Over the past few decades, we’ve lost the humanity in business. With the advent of mass-produced cars and org charts and relocation and nuclear families, we’ve forgotten our ability to relate and connect. How do we expect a company to build relationships with customers when most Americans have difficulty making genuine connections with anyone? In Bowling Alone: The Collapse & Revival of American Community, Robert Putnam notes that social and family ties are loosening and we're increasingly withdrawing into ourselves:
- In the
past 3 decades, participation in government, local clubs and organizations dropped by up to 50%.
- Job instability, churn and the increasing numbers of independent contractors have resulted in a measurable decline of social connectedness in the workplace.
- Americans are entertaining friends at home 45% less frequently now than in the mid-70s; the number of picnics declined by 60% in the same time period.

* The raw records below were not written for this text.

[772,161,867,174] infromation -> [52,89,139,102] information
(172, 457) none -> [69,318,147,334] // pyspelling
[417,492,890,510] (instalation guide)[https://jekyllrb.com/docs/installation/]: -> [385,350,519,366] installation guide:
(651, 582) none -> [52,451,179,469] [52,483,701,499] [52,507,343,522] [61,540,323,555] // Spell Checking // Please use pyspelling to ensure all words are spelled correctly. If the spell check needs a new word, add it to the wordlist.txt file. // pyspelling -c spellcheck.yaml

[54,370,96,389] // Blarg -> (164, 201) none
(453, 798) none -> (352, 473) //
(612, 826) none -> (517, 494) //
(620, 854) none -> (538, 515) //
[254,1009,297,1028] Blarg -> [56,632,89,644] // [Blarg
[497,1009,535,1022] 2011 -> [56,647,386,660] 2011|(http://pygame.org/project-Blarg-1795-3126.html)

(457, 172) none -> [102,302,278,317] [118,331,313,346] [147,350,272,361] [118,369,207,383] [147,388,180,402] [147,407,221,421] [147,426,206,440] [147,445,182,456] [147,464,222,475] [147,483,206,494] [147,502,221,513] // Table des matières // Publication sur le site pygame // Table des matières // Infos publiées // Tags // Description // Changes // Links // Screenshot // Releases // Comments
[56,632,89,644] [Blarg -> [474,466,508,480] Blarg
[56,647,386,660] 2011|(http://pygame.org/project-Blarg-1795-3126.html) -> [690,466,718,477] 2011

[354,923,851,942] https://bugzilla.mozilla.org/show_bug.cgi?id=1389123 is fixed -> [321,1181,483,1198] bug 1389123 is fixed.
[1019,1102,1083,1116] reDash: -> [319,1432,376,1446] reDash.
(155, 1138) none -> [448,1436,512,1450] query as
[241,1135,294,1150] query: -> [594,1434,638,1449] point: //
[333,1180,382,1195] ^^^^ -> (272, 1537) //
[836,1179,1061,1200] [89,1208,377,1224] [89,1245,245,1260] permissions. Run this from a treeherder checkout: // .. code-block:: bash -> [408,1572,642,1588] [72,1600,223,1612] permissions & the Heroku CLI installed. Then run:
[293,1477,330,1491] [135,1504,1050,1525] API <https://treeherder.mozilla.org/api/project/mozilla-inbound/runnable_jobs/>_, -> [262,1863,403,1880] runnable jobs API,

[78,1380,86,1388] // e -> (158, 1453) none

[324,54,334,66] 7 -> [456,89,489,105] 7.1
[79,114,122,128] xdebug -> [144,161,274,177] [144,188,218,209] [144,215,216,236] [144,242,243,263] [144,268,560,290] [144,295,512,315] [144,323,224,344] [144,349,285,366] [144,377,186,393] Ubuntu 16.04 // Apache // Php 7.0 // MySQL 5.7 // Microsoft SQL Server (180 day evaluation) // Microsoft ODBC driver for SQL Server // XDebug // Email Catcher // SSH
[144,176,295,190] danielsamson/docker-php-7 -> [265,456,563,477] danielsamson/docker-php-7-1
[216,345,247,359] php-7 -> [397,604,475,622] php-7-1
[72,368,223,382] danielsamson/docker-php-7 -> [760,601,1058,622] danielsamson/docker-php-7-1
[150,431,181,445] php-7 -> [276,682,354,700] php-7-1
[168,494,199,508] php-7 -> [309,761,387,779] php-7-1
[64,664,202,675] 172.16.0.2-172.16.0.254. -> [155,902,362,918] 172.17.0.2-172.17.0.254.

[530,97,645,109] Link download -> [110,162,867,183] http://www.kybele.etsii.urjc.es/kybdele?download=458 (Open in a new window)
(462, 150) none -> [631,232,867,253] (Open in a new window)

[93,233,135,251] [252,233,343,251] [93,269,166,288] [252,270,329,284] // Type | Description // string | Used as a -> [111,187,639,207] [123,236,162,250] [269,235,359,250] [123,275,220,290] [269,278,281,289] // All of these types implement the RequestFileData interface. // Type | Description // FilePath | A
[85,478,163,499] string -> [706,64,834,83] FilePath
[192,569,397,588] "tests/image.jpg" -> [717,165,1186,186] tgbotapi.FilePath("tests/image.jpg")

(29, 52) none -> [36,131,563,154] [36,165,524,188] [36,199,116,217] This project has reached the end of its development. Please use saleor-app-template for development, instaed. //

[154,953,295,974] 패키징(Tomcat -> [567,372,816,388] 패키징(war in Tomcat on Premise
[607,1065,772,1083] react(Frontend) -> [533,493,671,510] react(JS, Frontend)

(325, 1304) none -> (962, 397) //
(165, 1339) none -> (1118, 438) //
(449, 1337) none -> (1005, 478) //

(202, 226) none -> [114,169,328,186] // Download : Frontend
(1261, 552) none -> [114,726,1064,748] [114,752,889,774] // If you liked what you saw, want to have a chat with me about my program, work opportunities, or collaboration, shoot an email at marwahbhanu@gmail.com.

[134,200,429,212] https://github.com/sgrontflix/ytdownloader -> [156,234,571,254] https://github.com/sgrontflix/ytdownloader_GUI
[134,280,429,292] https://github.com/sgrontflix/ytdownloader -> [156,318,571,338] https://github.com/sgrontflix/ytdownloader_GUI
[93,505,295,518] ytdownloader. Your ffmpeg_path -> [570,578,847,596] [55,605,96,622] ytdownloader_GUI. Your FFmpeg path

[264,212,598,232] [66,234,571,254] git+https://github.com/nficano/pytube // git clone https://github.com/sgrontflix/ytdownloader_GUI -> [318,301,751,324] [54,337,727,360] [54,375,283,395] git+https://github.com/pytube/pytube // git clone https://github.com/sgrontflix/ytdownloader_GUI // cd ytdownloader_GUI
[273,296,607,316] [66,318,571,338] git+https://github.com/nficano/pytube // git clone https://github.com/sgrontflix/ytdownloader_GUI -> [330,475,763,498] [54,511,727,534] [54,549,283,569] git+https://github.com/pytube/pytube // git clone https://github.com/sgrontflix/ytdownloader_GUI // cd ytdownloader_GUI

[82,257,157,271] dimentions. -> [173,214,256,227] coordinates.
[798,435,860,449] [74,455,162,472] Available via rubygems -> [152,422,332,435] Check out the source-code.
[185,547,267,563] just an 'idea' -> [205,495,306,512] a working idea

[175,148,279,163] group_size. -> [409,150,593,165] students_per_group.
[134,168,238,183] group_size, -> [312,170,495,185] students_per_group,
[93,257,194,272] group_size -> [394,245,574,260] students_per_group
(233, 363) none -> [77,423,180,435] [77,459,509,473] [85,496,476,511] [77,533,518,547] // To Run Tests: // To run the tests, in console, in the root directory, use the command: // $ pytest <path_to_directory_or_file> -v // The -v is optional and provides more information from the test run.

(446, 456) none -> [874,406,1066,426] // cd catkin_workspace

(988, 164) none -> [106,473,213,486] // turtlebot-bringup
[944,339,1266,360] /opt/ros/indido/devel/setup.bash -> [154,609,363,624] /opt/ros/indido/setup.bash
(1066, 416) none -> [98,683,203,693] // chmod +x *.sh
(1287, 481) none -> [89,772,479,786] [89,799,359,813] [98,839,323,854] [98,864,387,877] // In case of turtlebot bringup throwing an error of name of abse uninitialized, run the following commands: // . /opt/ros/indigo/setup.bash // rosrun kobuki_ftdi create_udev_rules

- The fraction of married Americans who say that their family 'usually dines together' has dropped from 50% to 34%
- The number of families who vacation together dropped from 53% to 38%; watch TV together from 54% to 41%; sitting and talking, from 53% to 43%
- Reported charitable giving dropped by almost 20% from 1980 to 1995.
- The percentage of those who feel that "people in general today lead as good lives -- honest and moral -- as they used to" dropped from 50% in 1952 to 27% in 1998.
So we can keep talking about the importance of customer focus, authenticity and co-creation. But we’ll never get there until we recognize that it’s not that easy to overturn decades of societal depersonalization. We may have to make some difficult choices: letting go of talented employees who are more focused on being right than being empathetic; moving to a new job at a company that fosters a relationship culture; taking a risk and going out on your own. I’m sure that part of the free-agent trend stems from a rebellion against the dehumanization of business.
Evelyn continues in her post:
"Blogs harken back to an era before…
Megaphones. Before Super Bowl ads. Before celebrity-studded concert-format megachurches. Before Ryze, Friendster and LinkedIn.
To a time of community marketplaces, bazaars, neighborhood shops and pubs where everyone knew your name, and town squares. And going back further still to trading posts and tribal campfires.
We know this stuff. Perhaps conversing is nearly a lost art. But
it’s fundamentally human too. Basic building blocks of humanity."
So yes, let’s keep talking about customer focus. But let’s also focus on what we can do in our own sphere of influence. Let’s start where we are.
March 03, 2005
Posted by Jennifer Rice
Jake at Community Guy writes about community:
People often think that blogs, forums, wikis, and other tools are community. In actuality, those tools are just that - tools. They can help you to build community, but they aren't actually "community". When we talk community, we're simply talking about an interaction, a connection. Blogs or forums are a way to initiate and sustain that interaction.
He defines community as:
A group of people who form relationships over time by interacting regularly around shared experiences, which are of interest to all of them for varying individual reasons.
Great definition. I agree that blogs, wikis and forums are tools. But I'm not sure if I agree with the qualification that it's about relationships developed over time. For example, I write a blog post that generates discussion: readers make comments on both my post and on other readers' comments. I've formed a community, but it will only last a day... 2 days if we're lucky.
I see community as a group of people who come together and interact based on a shared interest. But that community may not result in relationships, and it may dissolve in a day. Or an hour. The interesting thing about the web is that is facilitates dynamic engagements; there's an ebb and flow of connections that form, dissipate and reform into new configurations.
So let's form a community around this idea of community. What do you think about all this?